- Born: January 9, 1919 Brooklyn, New York
- Died: June 26, 2009 (aged 90) New Port Richey, Florida
- Education: Columbia University; Hans Hoffman School;
- Known for: Modern Art

= Allen Leepa =

American artist, author, and educator

Allen Leepa (1919–2009) was an American artist, author, and educator from Michigan and Florida. He was born on January 9, 1919, in Brooklyn, New York, and died on June 26, 2009, in New Port Richey, Florida. He was a benefactor of the Leepa-Rattner Museum of Art and some of his works are included in its permanent collection. Esther Gentle was his mother and Abraham Rattner was his stepfather. He studied at the Hans Hoffman School and the Bauhaus School of Design. His art includes abstract paintings, lithographs, sculptures and sketches. He won a Childe Hassam Prize from the American Academy of Arts and Letters.

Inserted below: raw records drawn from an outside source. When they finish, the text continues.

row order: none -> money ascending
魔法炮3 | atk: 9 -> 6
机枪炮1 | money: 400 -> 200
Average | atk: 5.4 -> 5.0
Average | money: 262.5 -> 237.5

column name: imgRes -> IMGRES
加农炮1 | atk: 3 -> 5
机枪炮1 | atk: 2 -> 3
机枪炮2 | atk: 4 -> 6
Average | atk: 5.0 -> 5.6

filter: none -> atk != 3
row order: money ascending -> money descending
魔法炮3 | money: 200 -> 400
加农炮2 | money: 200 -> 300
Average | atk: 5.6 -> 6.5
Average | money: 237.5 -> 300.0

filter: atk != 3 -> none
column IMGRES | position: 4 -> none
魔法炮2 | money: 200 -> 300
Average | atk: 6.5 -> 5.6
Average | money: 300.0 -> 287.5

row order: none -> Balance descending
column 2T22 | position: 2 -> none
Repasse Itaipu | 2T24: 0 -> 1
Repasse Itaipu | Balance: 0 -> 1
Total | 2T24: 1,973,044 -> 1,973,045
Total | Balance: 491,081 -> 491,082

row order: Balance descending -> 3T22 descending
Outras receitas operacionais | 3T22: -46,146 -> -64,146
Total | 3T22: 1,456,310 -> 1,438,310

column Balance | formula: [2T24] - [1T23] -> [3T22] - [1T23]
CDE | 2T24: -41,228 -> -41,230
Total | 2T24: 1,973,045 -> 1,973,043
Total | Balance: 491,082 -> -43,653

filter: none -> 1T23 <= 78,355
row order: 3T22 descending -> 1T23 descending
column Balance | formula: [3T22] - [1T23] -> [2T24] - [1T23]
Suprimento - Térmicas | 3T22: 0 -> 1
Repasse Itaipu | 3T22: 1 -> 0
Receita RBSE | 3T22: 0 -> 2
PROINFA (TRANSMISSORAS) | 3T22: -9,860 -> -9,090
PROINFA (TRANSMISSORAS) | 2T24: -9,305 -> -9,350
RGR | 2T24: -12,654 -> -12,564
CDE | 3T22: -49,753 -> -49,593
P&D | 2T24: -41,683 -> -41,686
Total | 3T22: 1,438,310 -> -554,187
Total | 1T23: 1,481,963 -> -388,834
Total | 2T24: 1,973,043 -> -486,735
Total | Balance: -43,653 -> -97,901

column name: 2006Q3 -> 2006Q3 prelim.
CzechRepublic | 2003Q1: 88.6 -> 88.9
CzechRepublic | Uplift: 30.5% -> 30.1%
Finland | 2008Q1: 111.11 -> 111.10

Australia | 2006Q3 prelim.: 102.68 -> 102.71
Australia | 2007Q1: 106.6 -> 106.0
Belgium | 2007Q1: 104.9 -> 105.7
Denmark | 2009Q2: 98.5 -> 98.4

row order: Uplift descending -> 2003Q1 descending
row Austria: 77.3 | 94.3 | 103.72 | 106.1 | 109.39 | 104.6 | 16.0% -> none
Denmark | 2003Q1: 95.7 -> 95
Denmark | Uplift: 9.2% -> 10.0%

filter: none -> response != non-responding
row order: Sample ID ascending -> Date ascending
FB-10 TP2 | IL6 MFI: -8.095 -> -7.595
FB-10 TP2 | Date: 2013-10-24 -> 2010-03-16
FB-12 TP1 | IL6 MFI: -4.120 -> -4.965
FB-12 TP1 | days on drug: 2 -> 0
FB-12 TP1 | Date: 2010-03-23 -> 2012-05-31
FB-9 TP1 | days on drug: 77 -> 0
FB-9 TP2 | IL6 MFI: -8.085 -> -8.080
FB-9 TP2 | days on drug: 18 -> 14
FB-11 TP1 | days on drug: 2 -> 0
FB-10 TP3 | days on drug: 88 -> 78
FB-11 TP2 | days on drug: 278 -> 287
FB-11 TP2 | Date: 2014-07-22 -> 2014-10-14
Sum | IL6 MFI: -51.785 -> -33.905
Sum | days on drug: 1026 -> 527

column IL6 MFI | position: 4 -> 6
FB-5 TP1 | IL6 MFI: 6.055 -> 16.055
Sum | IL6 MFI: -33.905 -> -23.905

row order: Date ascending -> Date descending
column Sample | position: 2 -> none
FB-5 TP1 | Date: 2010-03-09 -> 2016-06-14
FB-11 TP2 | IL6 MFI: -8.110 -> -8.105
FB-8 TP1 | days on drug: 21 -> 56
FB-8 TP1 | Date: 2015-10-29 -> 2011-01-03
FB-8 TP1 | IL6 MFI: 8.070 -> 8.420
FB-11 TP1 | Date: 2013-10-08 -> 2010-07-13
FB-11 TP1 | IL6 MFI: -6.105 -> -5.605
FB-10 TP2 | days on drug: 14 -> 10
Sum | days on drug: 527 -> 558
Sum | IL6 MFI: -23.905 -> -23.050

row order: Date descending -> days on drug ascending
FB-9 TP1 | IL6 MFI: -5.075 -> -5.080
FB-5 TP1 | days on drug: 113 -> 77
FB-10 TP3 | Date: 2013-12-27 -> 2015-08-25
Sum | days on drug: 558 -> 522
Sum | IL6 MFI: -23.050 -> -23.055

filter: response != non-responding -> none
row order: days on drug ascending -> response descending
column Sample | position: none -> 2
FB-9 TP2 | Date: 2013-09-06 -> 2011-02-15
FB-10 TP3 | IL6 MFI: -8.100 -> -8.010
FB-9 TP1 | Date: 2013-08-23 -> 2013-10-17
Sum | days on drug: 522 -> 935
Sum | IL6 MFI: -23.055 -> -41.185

Leepa was an art professor at Michigan State University in East Lansing from 1945 until 1983. He earned a Master of Fine Arts and Doctor of Education degrees from Columbia University. The author of an art textbook, The Challenge of Modern Art, Leepa described art as an expression of humanity. Modern art helps to "reflect and find the form for a new kind of humanism in the world today by showing that creative expression and self-discovery can offer a basis for moral values."

== Personal life ==
His mother was Esther Gentle, a New York City sculptor, painter, printmaker, and gallery manager.